In der Veranstaltung wird auch das Hören im Dunkeln angeregt. Mit Musik zum Beispiel, nach der viele Gäste sagen, sie hätten sich im Dunkeln leichter auf das Klangerlebnis einlassen können als mit offenen Augen. Eine andere Aufgabe ist, das Aussehen einer Person anhand ihrer Stimme zu beschreiben. Viele orientieren sich dabei an dem genannten Namen „Fernandez“ und beschreiben den Mann als dunkelhaarig sowie dunkelhäutig – was richtig ist - und lassen sich nicht von seinem leicht sächsischen Akzent täuschen. Groß oder klein – darüber herrscht allerdings Uneinigkeit. Dass die Person eher jung ist, erkennen dagegen alle an.

Im anschließenden Abschlussgespräch mit den drei betroffenen Personen kommen Themen zur Sprache wie etwa Probleme beim Einkaufen. Wer weiß, wenn er es nicht sieht, was sich in einer Konservendose befindet und was sie kostet? Technische Geräte zur Unterstützung gibt es, manche sind allerdings umständlich oder noch nicht richtig ausgereift. Einkaufshilfen werden nur in wenigen Läden angeboten. 

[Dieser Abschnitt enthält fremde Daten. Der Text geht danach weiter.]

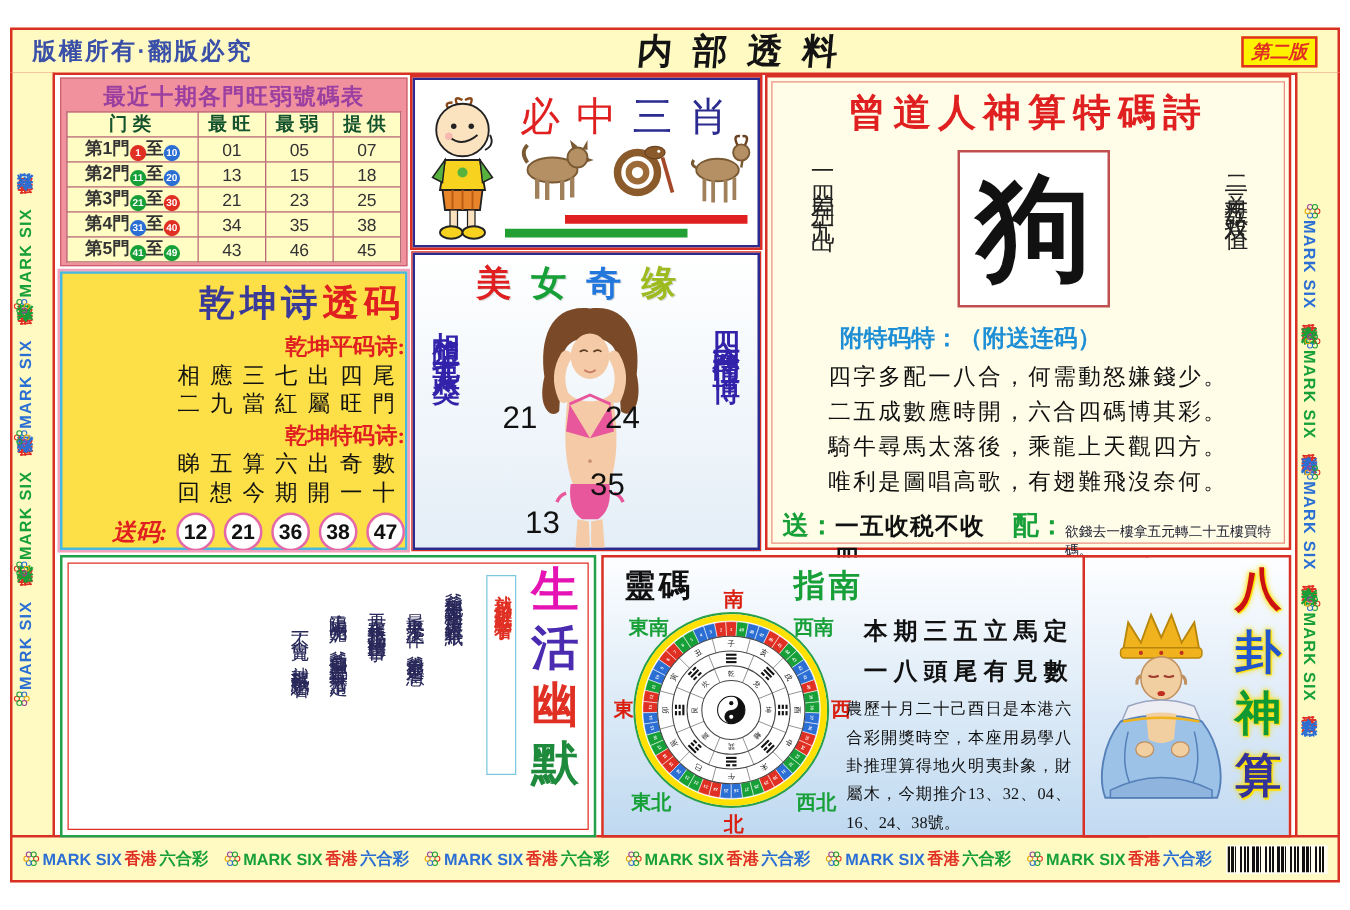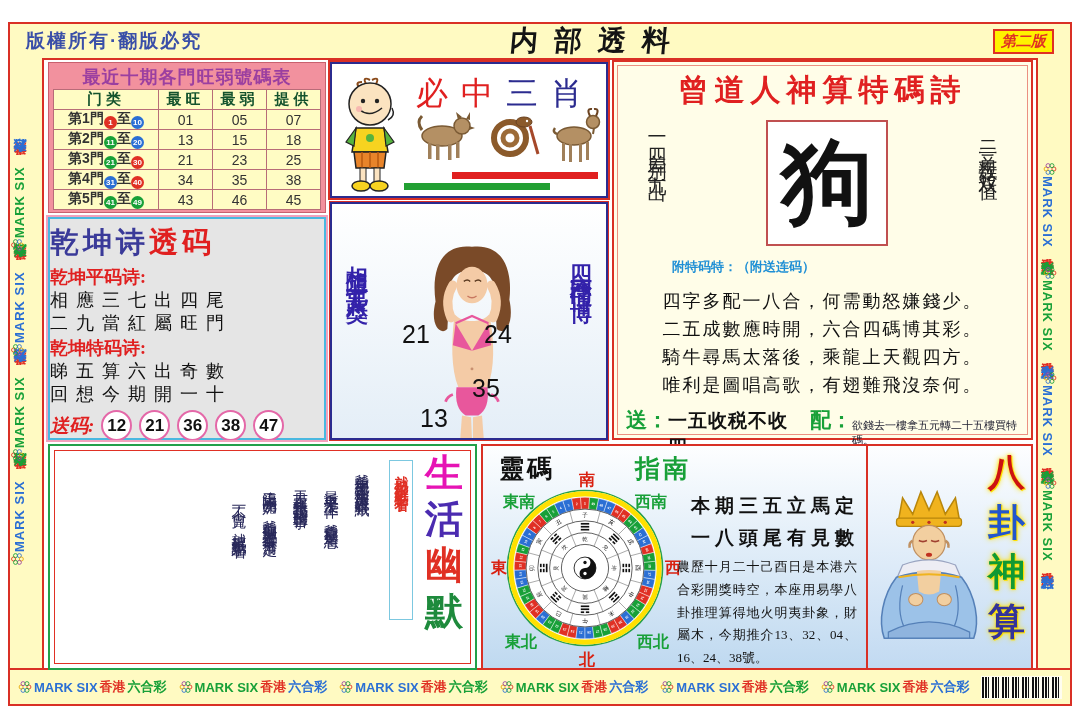"乾坤诗透码" .panel-qiankun { align-items: flex-start -> flex-end; background: #e5e5e5 -> #fde047 }
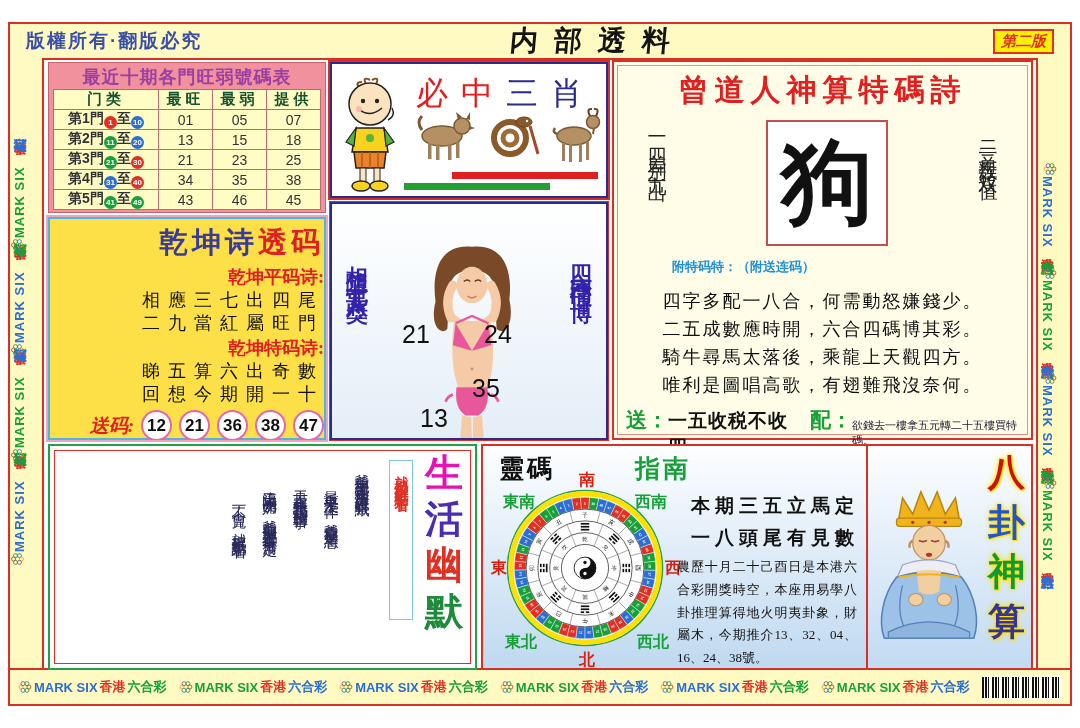"美女奇缘" div.by-title { html: none -> <div> <span>美</span><span>女</span><span>奇</span><span>缘</span> </div> }
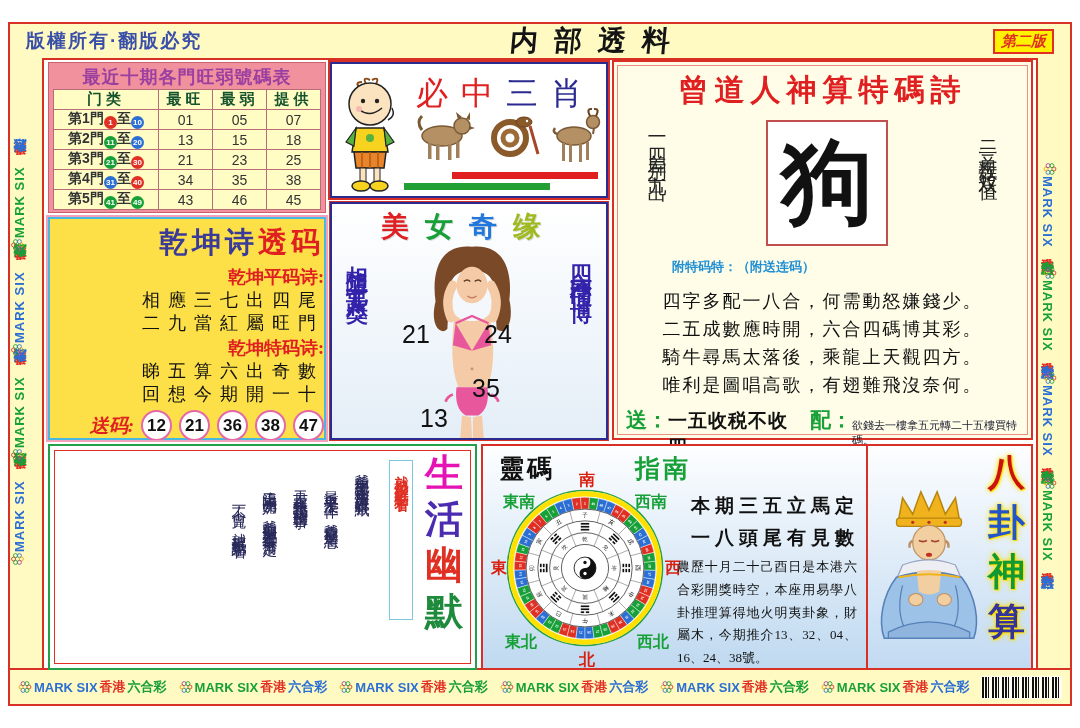"附特码特：（附送连码）" .attach { font-size: 13px -> 19px }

Es sind Alltagsdinge wie diese, die man als Sehender nie als problematisch in Betracht ziehen würde. Oder offengelassene Türen von Küchenschränken etwa, die zur Stolper- und Stoßfalle werden können, wie Wolfgang Heiler erzählt. Ebenso problematisch sind der Umgang mit verschiedenen Master-, Kredit- und sonstigen Karten, die durch fehlende Blindenschrift schwerlich voneinander zu unterscheiden sind oder Zeitungen, die nicht online für Blinde zugänglich gemacht werden, obwohl Kosten und Aufwand dafür gering wären. Es sind Dinge, bei denen Sehende erstmal nicht auf den Gedanken kommen, dass sie Schwierigkeiten bereiten könnten.

Das Licht geht wieder an, „für drei Personen bleibt es dunkel“, wie Marco Rudolf sagt. Durch die Erfahrung des Abends, die eigene Hilflosigkeit beim Essen im Dunkeln und durch die Gespräche haben sich die Augen der Gäste allerdings – in anderer Hinsicht als das bloße Sehen etwas weiter geöffnet.